The LT, LTZ, and Eco models are all turbocharged 1.4L engines. It appears you have a turbocharger that isn't working properly, thus the lack of power. The p0299 code is a "turbo underboost" fault code, meaning the pressure isn't getting high enough.

Since you are getting the runaround form the dealer, call GM customer service and tell them what is going on, and that you believe that you are still under warranty.


----------



## niknben (Aug 17, 2013)

the code was p0299 and gm said wasnt covered?im under the 160oook


----------



## niknben (Aug 17, 2013)

ok i will call gm canada and give my vin number, and call another dealer...i hope its covered very expensive fix...


----------



## obermd (Mar 3, 2012)

Good move calling a second dealership as well.


----------



## niknben (Aug 17, 2013)

geez i thought they all were neutral to warranty issues.if it is covered. why would they try n scam?but w.e i will call gm, and another dealer only thing where i live, only 2 dealerships


----------



## obermd (Mar 3, 2012)

The first dealership name you gave had "GMC" in it.
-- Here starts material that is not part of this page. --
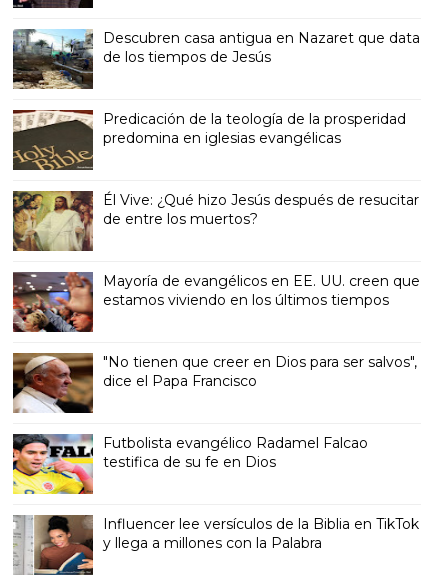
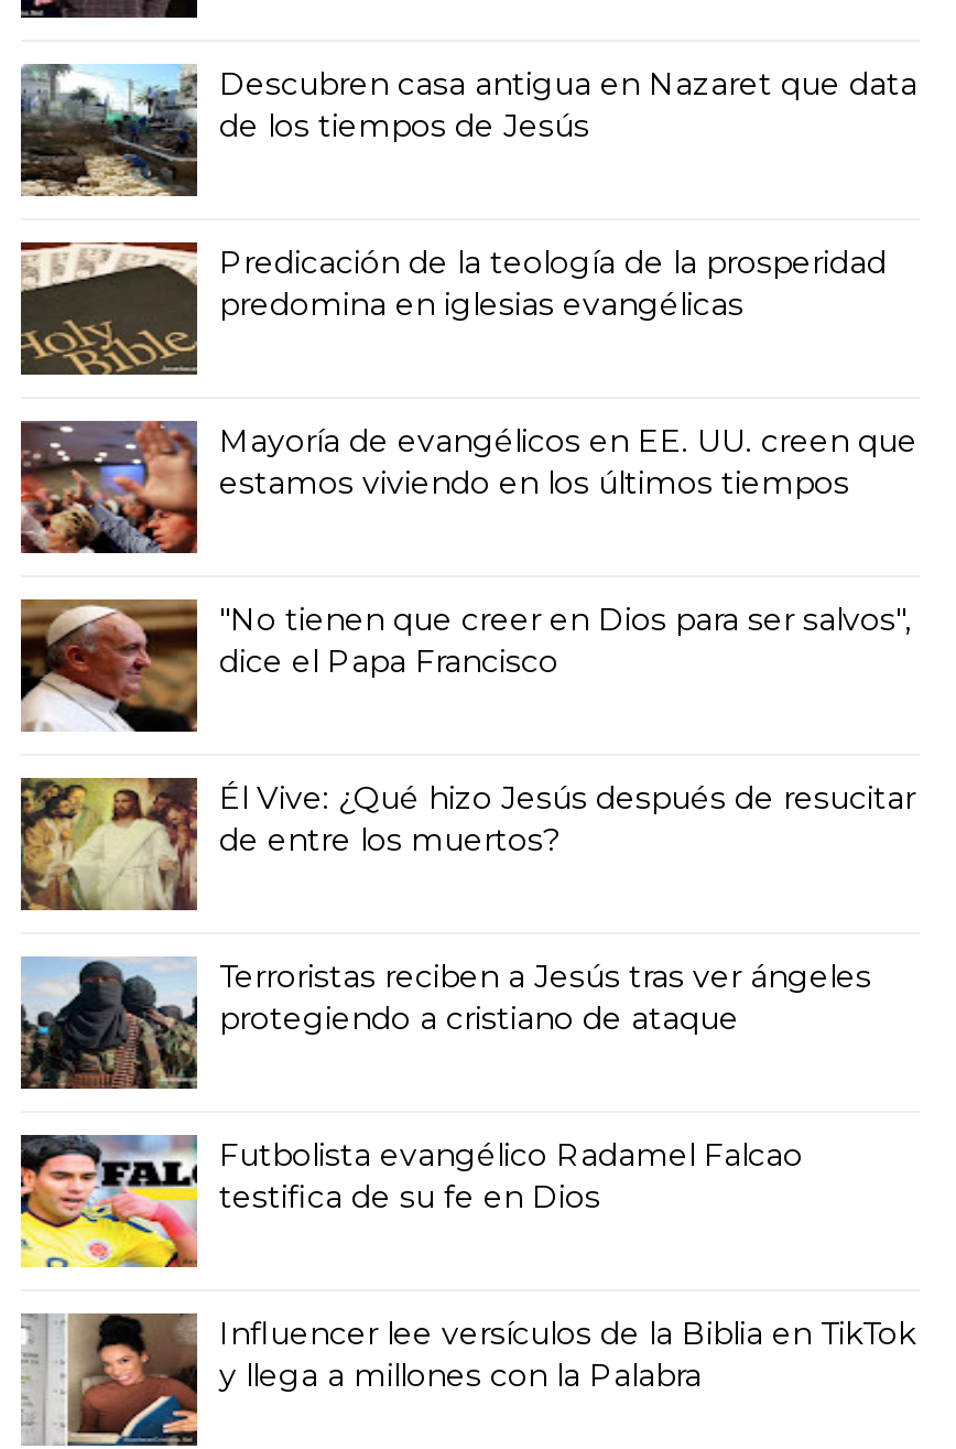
moved [13,191,419,252] -> [19,776,915,912]: [image] | Él Vive: ¿Qué hizo Jesús después de resucitar | de entre los muertos?
moved [11,271,420,390] -> [17,419,917,681]: [image] | Mayoría de evangélicos en EE. UU. creen que | estamos viviendo en los últimos tiempos | "No tienen que creer en Dios para ser salvos", | dice el Papa Francisco
none -> [21,956,871,1091] [image] | Terroristas reciben a Jesús tras ver ángeles | protegiendo a cristiano de ataque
In the US it is very rare to see a Chevy/GMC dealership combined. GMC usually goes with Buick. That's why I wonder if that dealership just didn't realize the powertrain warranty existed.


----------



## weimerrj (Dec 4, 2011)

According to the US warranty document, the turbo is covered. (page 5) :http://www.chevrolet.com/content/da.../Warranty/02-pdfs/2k14chev_lim_wm2ndprint.pdf

I assume Canada is the same, but, YMMV.


----------



## Chevy Customer Care (Oct 29, 2011)

Hi nicknben

Unfortunately I am unable to assist customers outside of the US but I can direct you to the proper place for assistance. Do you already have all of the contact information for GM Canada? If not I can get their contact information to you. Please let me know.

Jackie
Chevrolet Customer Care


----------



## Sperry (Aug 3, 2013)

Might be a faulty waste gate on the turbo but the end result will be replacement.. I had a turbo sprint that went through 2 turbo's but the warranty covered both


----------



## Merc6 (Jun 8, 2013)

Yeah call before you do drive beyond the miles it should be covered on.


----------